== Segment start ==

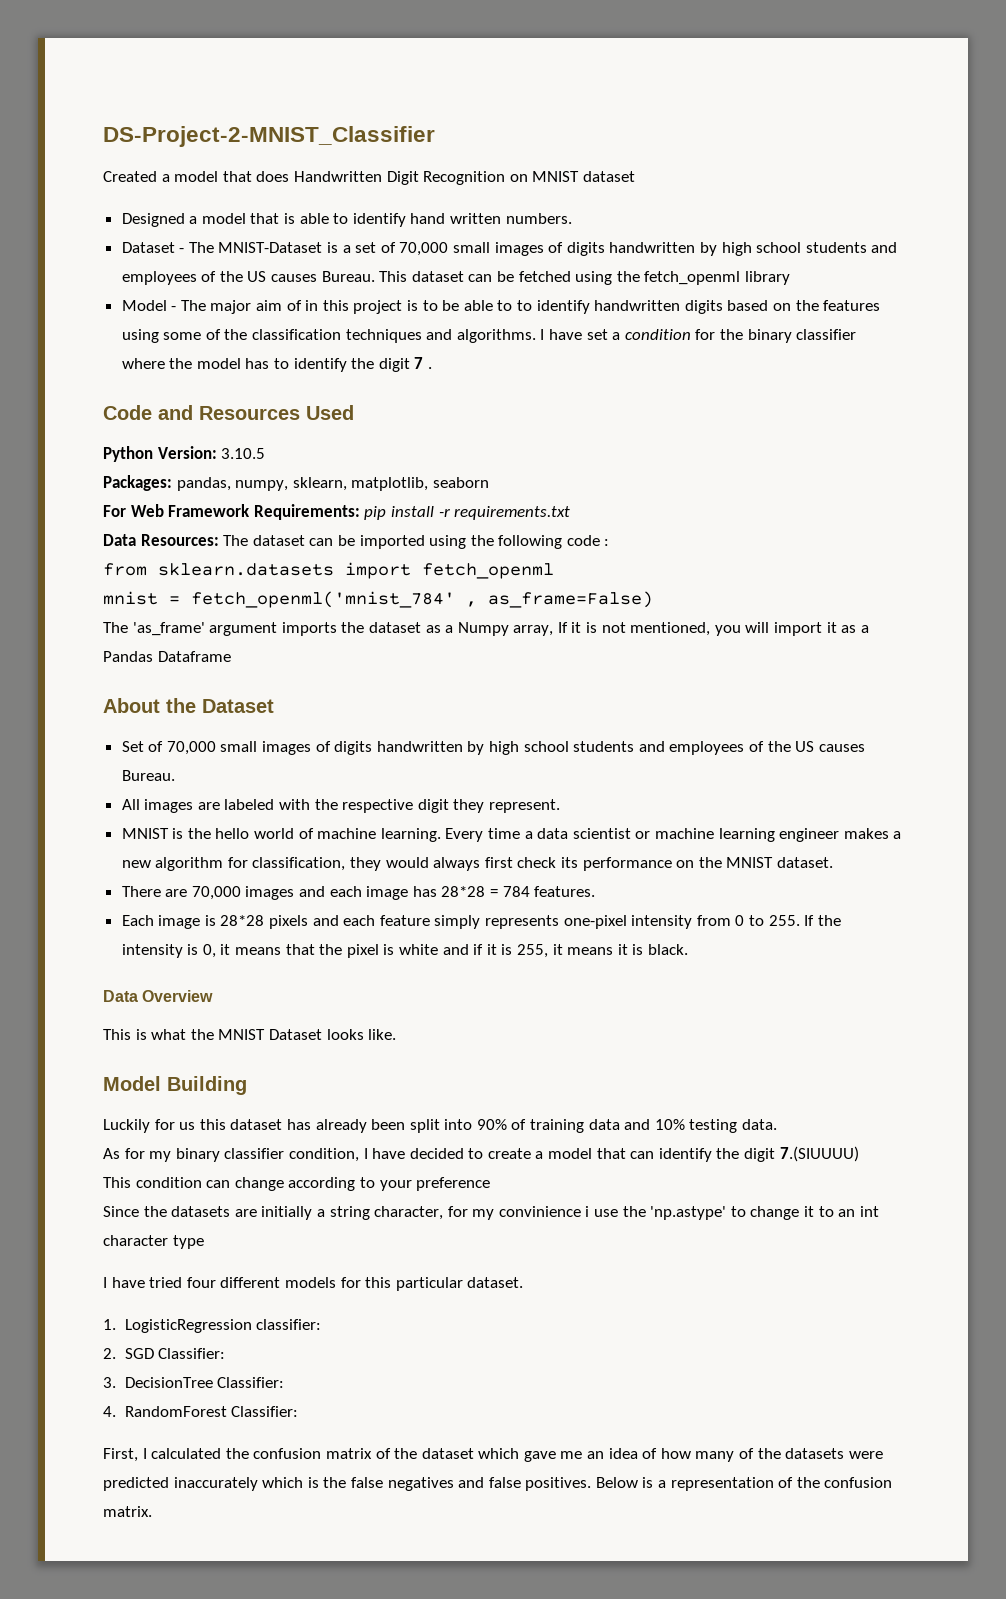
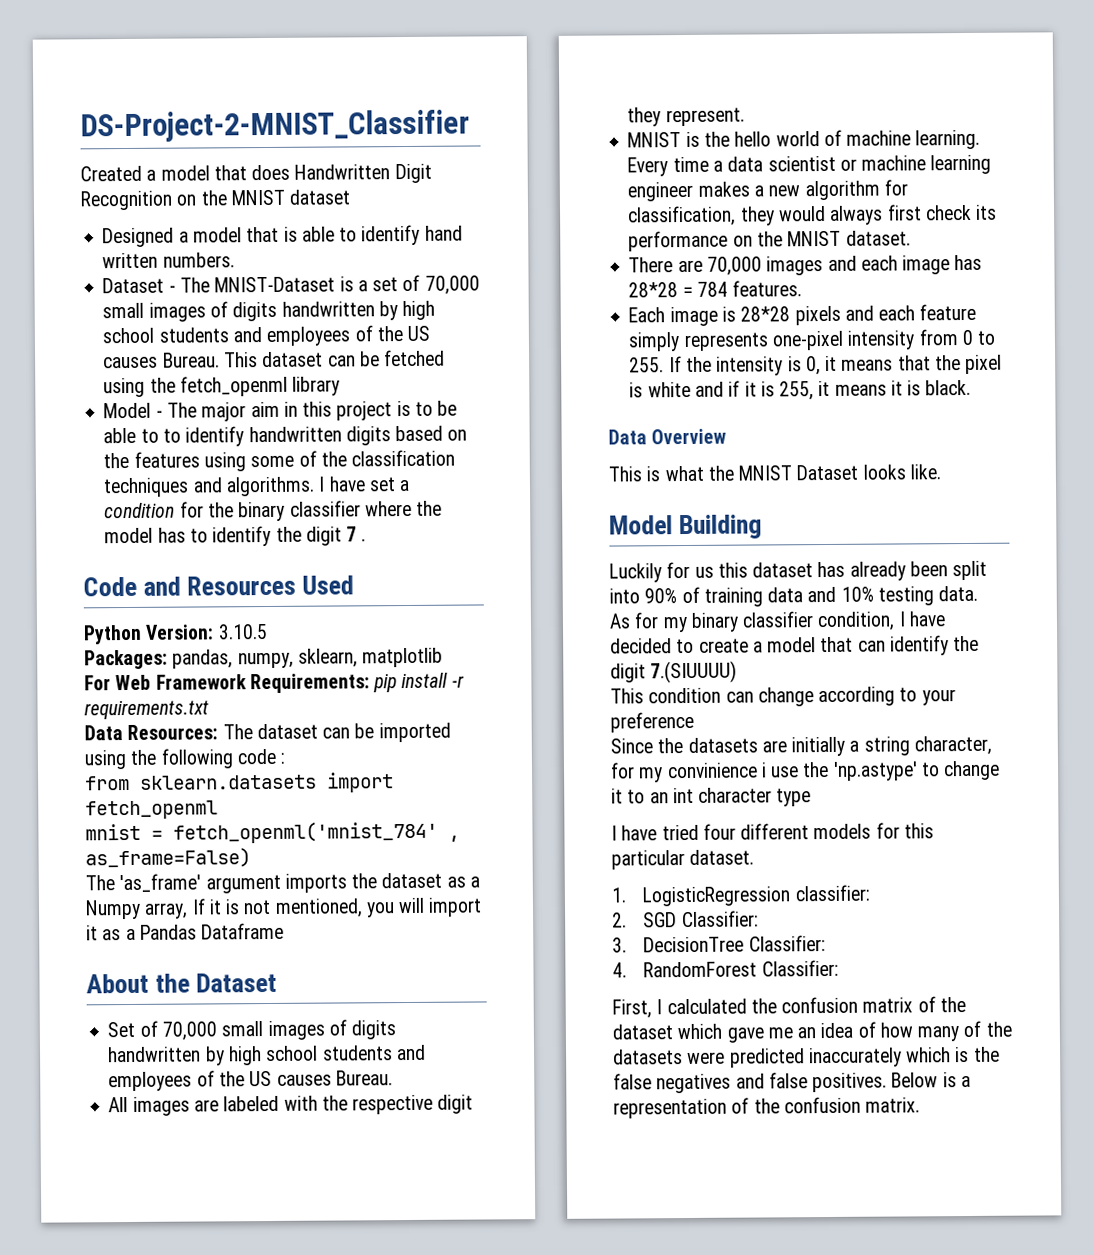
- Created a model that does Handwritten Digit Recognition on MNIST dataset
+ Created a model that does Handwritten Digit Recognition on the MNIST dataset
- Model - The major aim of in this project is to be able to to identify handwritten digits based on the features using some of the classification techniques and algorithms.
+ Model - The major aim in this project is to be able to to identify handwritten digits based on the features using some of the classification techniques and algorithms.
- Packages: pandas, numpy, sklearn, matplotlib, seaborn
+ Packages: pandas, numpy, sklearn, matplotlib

== Segment end ==
== Segment start ==

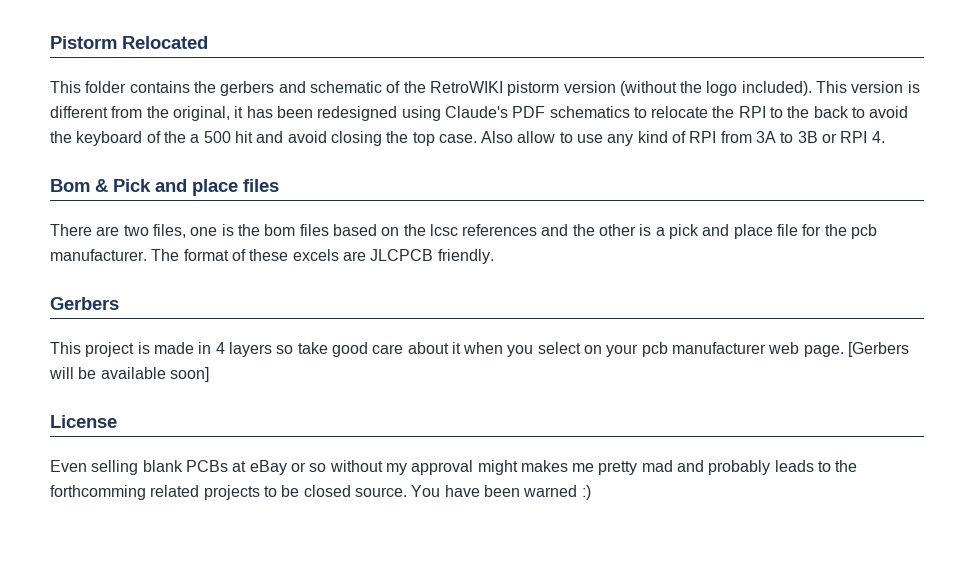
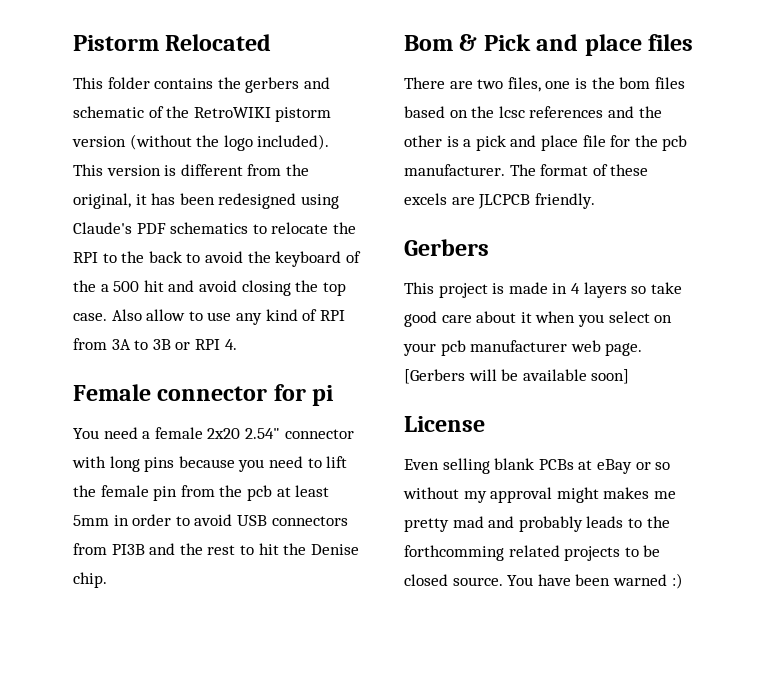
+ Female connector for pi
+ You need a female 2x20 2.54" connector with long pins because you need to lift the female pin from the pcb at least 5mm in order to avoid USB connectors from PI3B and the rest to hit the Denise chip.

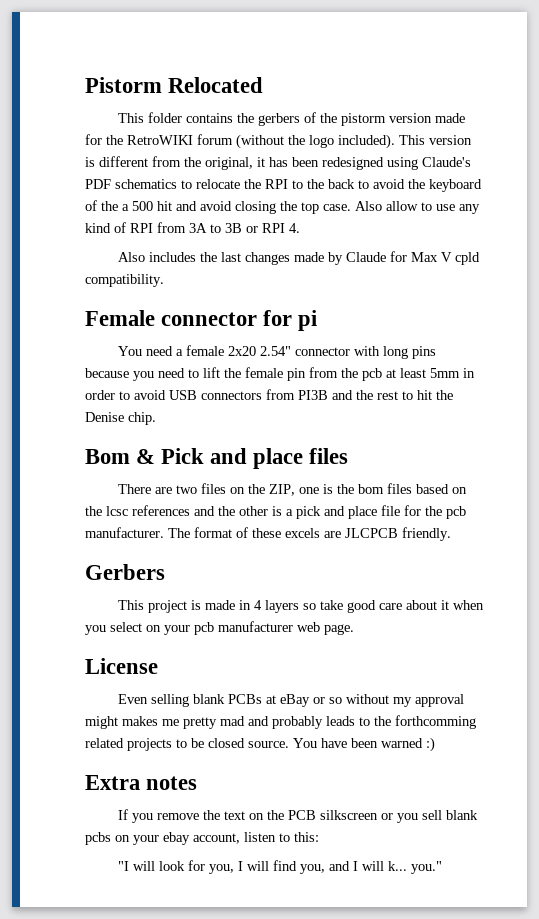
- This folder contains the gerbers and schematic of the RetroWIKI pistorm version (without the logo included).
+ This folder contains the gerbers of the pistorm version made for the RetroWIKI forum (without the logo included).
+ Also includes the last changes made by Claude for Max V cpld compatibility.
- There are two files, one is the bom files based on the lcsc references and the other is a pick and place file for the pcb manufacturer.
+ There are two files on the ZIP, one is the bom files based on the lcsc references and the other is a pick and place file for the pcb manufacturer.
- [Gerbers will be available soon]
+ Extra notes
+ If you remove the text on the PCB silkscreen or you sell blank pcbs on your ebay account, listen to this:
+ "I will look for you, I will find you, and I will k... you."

== Segment end ==
== Segment start ==

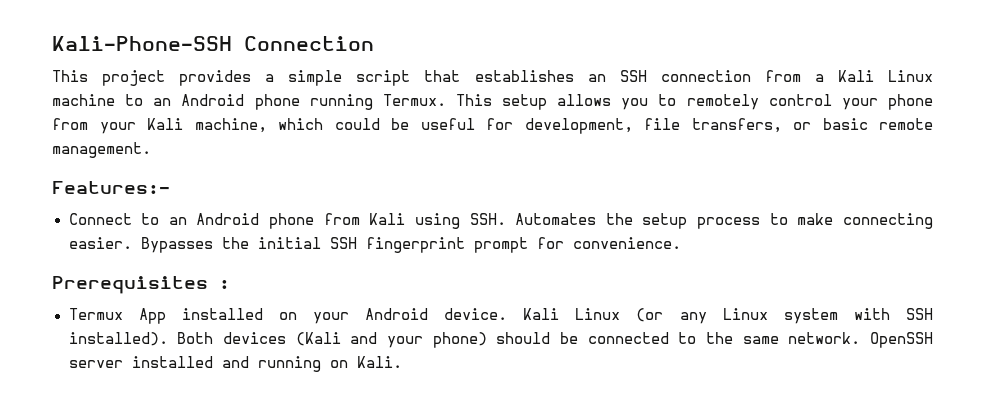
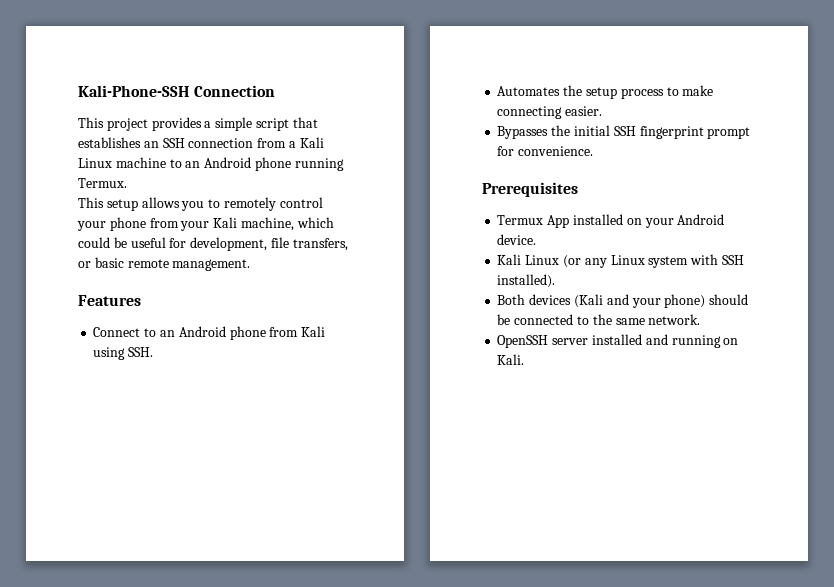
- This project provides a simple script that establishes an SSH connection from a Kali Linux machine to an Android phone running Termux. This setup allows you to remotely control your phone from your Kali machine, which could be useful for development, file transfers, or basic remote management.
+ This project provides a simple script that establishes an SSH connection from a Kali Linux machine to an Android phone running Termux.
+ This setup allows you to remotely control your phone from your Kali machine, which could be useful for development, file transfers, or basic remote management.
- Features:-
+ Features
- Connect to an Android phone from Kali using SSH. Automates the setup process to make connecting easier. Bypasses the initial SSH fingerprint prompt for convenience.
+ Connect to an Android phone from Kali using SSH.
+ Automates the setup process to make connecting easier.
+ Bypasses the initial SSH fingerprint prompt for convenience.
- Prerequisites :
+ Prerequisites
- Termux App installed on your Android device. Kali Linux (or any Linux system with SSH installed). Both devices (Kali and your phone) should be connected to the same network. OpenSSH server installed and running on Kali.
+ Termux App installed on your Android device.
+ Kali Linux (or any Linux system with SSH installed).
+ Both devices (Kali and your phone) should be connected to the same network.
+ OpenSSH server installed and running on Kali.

== Segment end ==

-- ABOUT THIS TASK --
In the listing above, start at the line with "- Created a", go on through the line with "the MNIST dataset", and copy each of those lines exactly; leave out all the rest.

-- WRITTEN ANSWER --
- Created a model that does Handwritten Digit Recognition on MNIST dataset
+ Created a model that does Handwritten Digit Recognition on the MNIST dataset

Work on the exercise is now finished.